[SanFelice révise ses classiques, volume 4 : http://www.senscritique.com/liste/San_Felice_revise_ses_classiques/504379]
Oui, d'accord, le Mogwaï, il est mignon, il est craquant, avec ses grands yeux, sa petite bouche, ses grandes oreilles, sa fourrure, etc.
Mais honnêtement, le Mogwaï, moi, je m'en bats l’œil.
Parce que si je regarde Gremlins, c'est pour les Gremlins.
Comme dans tout bon film de ce genre, ce sont bien les méchants qui sont les plus intéressants. Et encore plus quand c'est le destructeur Joe Dante aux commandes.
Car les Gremlins sont des destructeurs. Il faut les voir raser une maison au volant d'un bulldozer. Il faut les voir ravager l'ordre social de la ville. Ils s'attaquent aux feux rouges et ils créent un désordre qui vise d'abord à réduire à néant l'ordre social de la petite ville.
Comme souvent dans sa filmographie, Dante s'attaque à ces petites villes calmes et sans histoire, mettant à jour leurs hypocrisies, la ruine du rêve américain, les relations complexes entre voisins, etc.
Déjà, ici, il choisit comme personnages principaux les membres d'une famille qui est la négation même de l'American dream. Les Peltzer ne produisent rien (commercialement parlant), n'ont aucune ambition, tout échoue autour d'eux, l'exact opposé du sous-directeur de la banque, par exemple, qui vise la place suprême et qui représente beaucoup mieux le modèle de la réussite que voudrait présenter le pays. Et pourtant, dans la lignée assumée d'un Capra dont l'influence irradie tout le film, ce sont ces doux rêveurs un peu marginaux (et franchement marginalisés par les autres) qui sont les personnages principaux du film.
Alors, Dante s'attaque au système économico-social américain en général, et prend l'exemple du Noël commercial en particulier. Se déroulant en période de Noël, le film est une attaque en règle contre l'exploitation économique faite généralement de cette fête. Les Gremlins détruisent Noël à travers ses symboles : un monstre caché dans le sapin, un autre suspendu à une guirlande, un troisième qui dévore les petits bonhommes en biscuit, sans oublier l'hilarante chorale de Gremlins baragouinant une parodie de chant de Noël au profit d'une irréductible mégère.

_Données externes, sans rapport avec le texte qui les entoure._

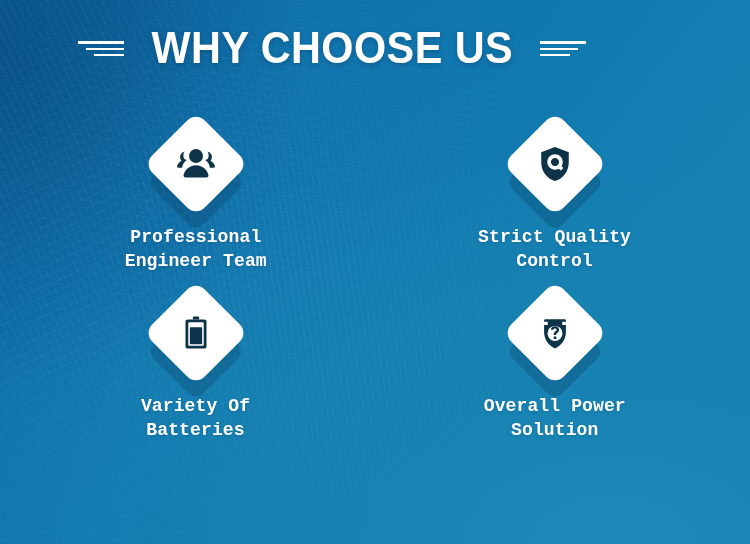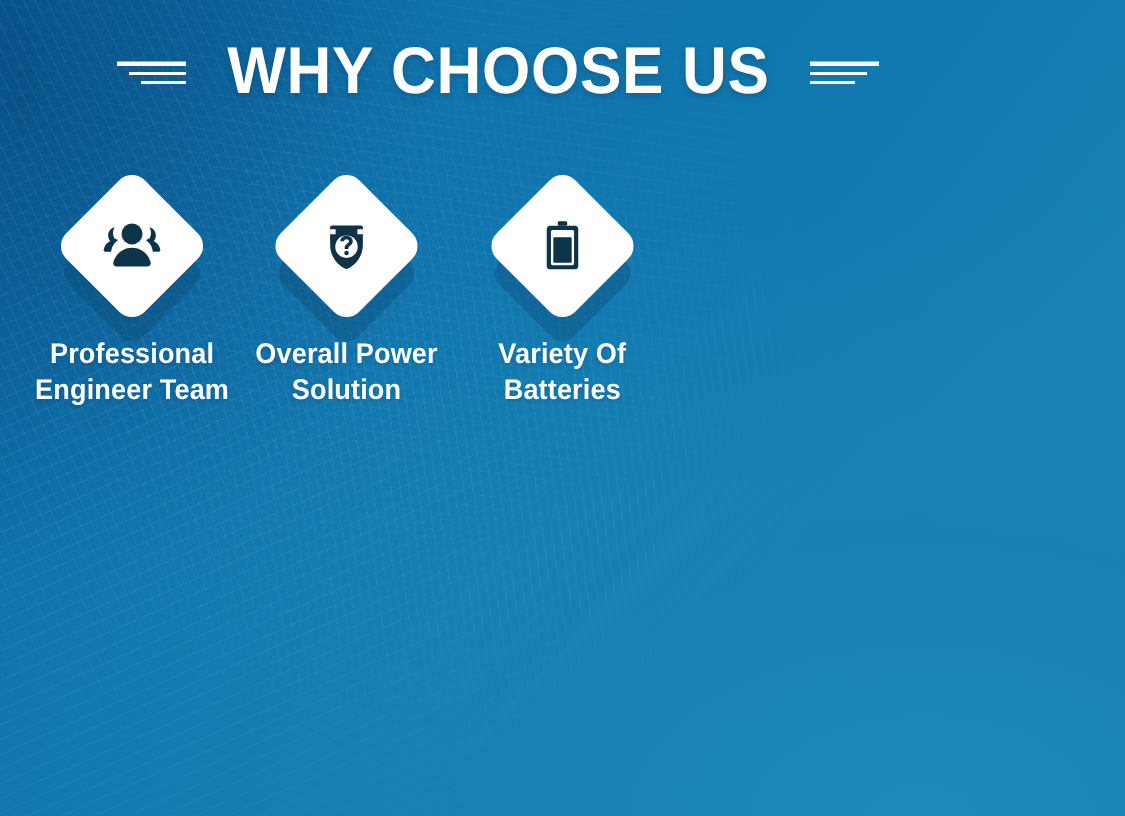--- a/index.html
+++ b/index.html
@@ -115,23 +115,24 @@
     line-height: 1;
   }
 
   
   #features {
     position: absolute;
     top: 112px;
     left: 16px;
     width: 718px;
     display: grid;
-    grid-template-columns: repeat(5, 1fr);
+    grid-template-columns: repeat(2, 1fr);
     grid-template-rows: auto auto;
-    row-gap: 20px;
+    row-gap: 8px;
+    font-family: Liberation Mono, monospace;
   }
   .feature {
     display: flex;
     flex-direction: column;
     align-items: center;
   }
 
   .diamond-wrap {
     position: relative;
     width: 104px;
@@ -211,50 +212,63 @@
             <path d="M36.4 18.4c.5-1 .8-2.2.8-3.4 0-1.5-.4-2.9-1.2-4 2.6.5 4.6 2.9 4.6 5.7 0 1.5-.6 2.9-1.5 3.9 2.3 1.1 4 3.2 4.6 5.8.2.8-.4 1.6-1.3 1.6h-3.9c-.3-3.5-2.2-6.5-5-8.2 1.1-.3 2-.7 2.9-1.4z"></path>
             <circle cx="24" cy="15.6" r="7.3"></circle>
             <path d="M24 25.2c-6.3 0-11.6 4.4-13 10.3-.3 1.4.8 2.7 2.2 2.7h21.6c1.4 0 2.5-1.3 2.2-2.7-1.4-5.9-6.7-10.3-13-10.3z"></path>
           </svg>
         </div>
       </div>
       <div class="label">Professional
 Engineer Team</div>
     </div>
 
-
-
+    <div class="feature">
+      <div class="diamond-wrap">
+        <div class="diamond"></div>
+        <div class="icon">
+          <svg viewBox="0 0 48 48" width="40" height="40">
+            <path d="M24 3.5 7.5 9.8v12.6c0 10 7 19.4 16.5 22.1 9.5-2.7 16.5-12.1 16.5-22.1V9.8L24 3.5z" fill="#0d3349"></path>
+            <path d="M24 12.4c-5.1 0-9.2 4.1-9.2 9.2s4.1 9.2 9.2 9.2c1.6 0 3.2-.4 4.5-1.2l2.3 2.3 3.2-3.2-2.1-2.1c.9-1.4 1.4-3.1 1.4-5 0-5.1-4.2-9.2-9.3-9.2zm0 4.3c2.7 0 4.9 2.2 4.9 4.9s-2.2 4.9-4.9 4.9-4.9-2.2-4.9-4.9 2.2-4.9 4.9-4.9z" fill="#ffffff"></path>
+          </svg>
+        </div>
+      </div>
+      <div class="label">Strict Quality
+Control</div>
+    </div>
+
+
+
+    <div class="feature">
+      <div class="diamond-wrap">
+        <div class="diamond"></div>
+        <div class="icon">
+          <svg viewBox="0 0 48 48" width="42" height="42" fill="#0d3349">
+            <rect x="20.4" y="5.2" width="7.2" height="3.4" rx="1"></rect>
+            <path d="M14.4 8.6h19.2c1.3 0 2.4 1.1 2.4 2.4v28.4c0 1.3-1.1 2.4-2.4 2.4H14.4c-1.3 0-2.4-1.1-2.4-2.4V11c0-1.3 1.1-2.4 2.4-2.4z"></path>
+            <rect x="15.2" y="11.8" width="17.6" height="26.8" rx="1.2" fill="#ffffff"></rect>
+            <rect x="17" y="17.4" width="14" height="19.4" rx="0.8"></rect>
+          </svg>
+        </div>
+      </div>
+      <div class="label">Variety Of
+Batteries</div>
+    </div>
 
     <div class="feature">
       <div class="diamond-wrap">
         <div class="diamond"></div>
         <div class="icon">
           <svg viewBox="0 0 48 48" width="40" height="40">
             <path d="M12.5 7.5h23c.9 0 1.6.7 1.6 1.6v13.8c0 8.9-5.5 16.8-13.1 19.6-7.6-2.8-13.1-10.7-13.1-19.6V9.1c0-.9.7-1.6 1.6-1.6z" fill="#0d3349"></path>
             <path d="M10.9 10.5h4.4v4h-4.4zM32.7 10.5h4.4v4h-4.4z" fill="#ffffff"></path>
             <circle cx="24" cy="24.5" r="9" fill="#ffffff"></circle>
             <path d="M24 15.8c-2.8 0-5 1.9-5 4.4h3c0-.9.9-1.6 2-1.6s2 .7 2 1.6c0 .7-.4 1.1-1.3 1.7-1.1.8-2.2 1.7-2.2 3.6v.9h3v-.9c0-.6.3-.9 1.1-1.5 1.1-.8 2.4-1.8 2.4-3.8 0-2.5-2.2-4.4-5-4.4z" fill="#0d3349"></path>
             <circle cx="24" cy="29.6" r="1.8" fill="#0d3349"></circle>
           </svg>
         </div>
       </div>
       <div class="label">Overall Power
 Solution</div>
     </div>
 
-    <div class="feature">
-      <div class="diamond-wrap">
-        <div class="diamond"></div>
-        <div class="icon">
-          <svg viewBox="0 0 48 48" width="42" height="42" fill="#0d3349">
-            <rect x="20.4" y="5.2" width="7.2" height="3.4" rx="1"></rect>
-            <path d="M14.4 8.6h19.2c1.3 0 2.4 1.1 2.4 2.4v28.4c0 1.3-1.1 2.4-2.4 2.4H14.4c-1.3 0-2.4-1.1-2.4-2.4V11c0-1.3 1.1-2.4 2.4-2.4z"></path>
-            <rect x="15.2" y="11.8" width="17.6" height="26.8" rx="1.2" fill="#ffffff"></rect>
-            <rect x="17" y="17.4" width="14" height="19.4" rx="0.8"></rect>
-          </svg>
-        </div>
-      </div>
-      <div class="label">Variety Of
-Batteries</div>
-    </div>
-
   </div>
 </div>
 
 </body></html>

Partant de là, il était évident que le film devait se finir dans un magasin de jouet, qui devient la cible finale d'un petit monstre à crête qui va achever un Noël déjà bien ruiné.
Que l'on se comprenne bien, donc, comme beaucoup des films de Dante, Gremlins est un film qui, sous des aspects de divertissement agréable, cache un bâton de dynamite politique. S'accrochant au cinéma classique, à la fois à Capra, mais aussi au cinéma burlesque (dont le ressort était souvent la destruction de quelque chose d'apparemment stable), et le cinéma fantastique des années 40-50, le réalisateur signe un petit bijou passionnant, sans le moindre temps mort, et absolument hilarant. Parce qu'en effet, les Gremlins sont particulièrement drôles. Il faut voir la scène du bar, quand ils se saoulent, jouent aux cartes ou fument trois cigarettes à la fois. Il faut voir le professeur du lycée, retrouver avec une seringue plantée dans le cul. Et il faut voir l'horrible mégère et son fauteuil. Tant de passages absolument jouissifs. Une sorte de plaisir défendu : on sent que le cinéma de Dante lui permet de faire des choses qu'il aurait adoré faire dans la réalité. Un cinéma de règlement de comptes, où il se fait plaisir (et nous aussi).
Un cinéma de cinéphile enfin. Le film est émaillé de références directes, de films que l'on voit à la télévision (La Vie est Belle, de Capra, ou L'invasion des profanateurs de sépulture de Siegel), de films dont on voit des allusions (Planète interdite), et de cette fameuse scène où les petits monstres incontrôlables sont enchantés par les nains de Blanche-Neige. Au cinéma politique s'associe donc un hommage au cinéma de Dante, à ces films qui ont dû avoir de l'influence pour lui.
Le tout donne un grand film, un divertissement hilarant et pas si innocent.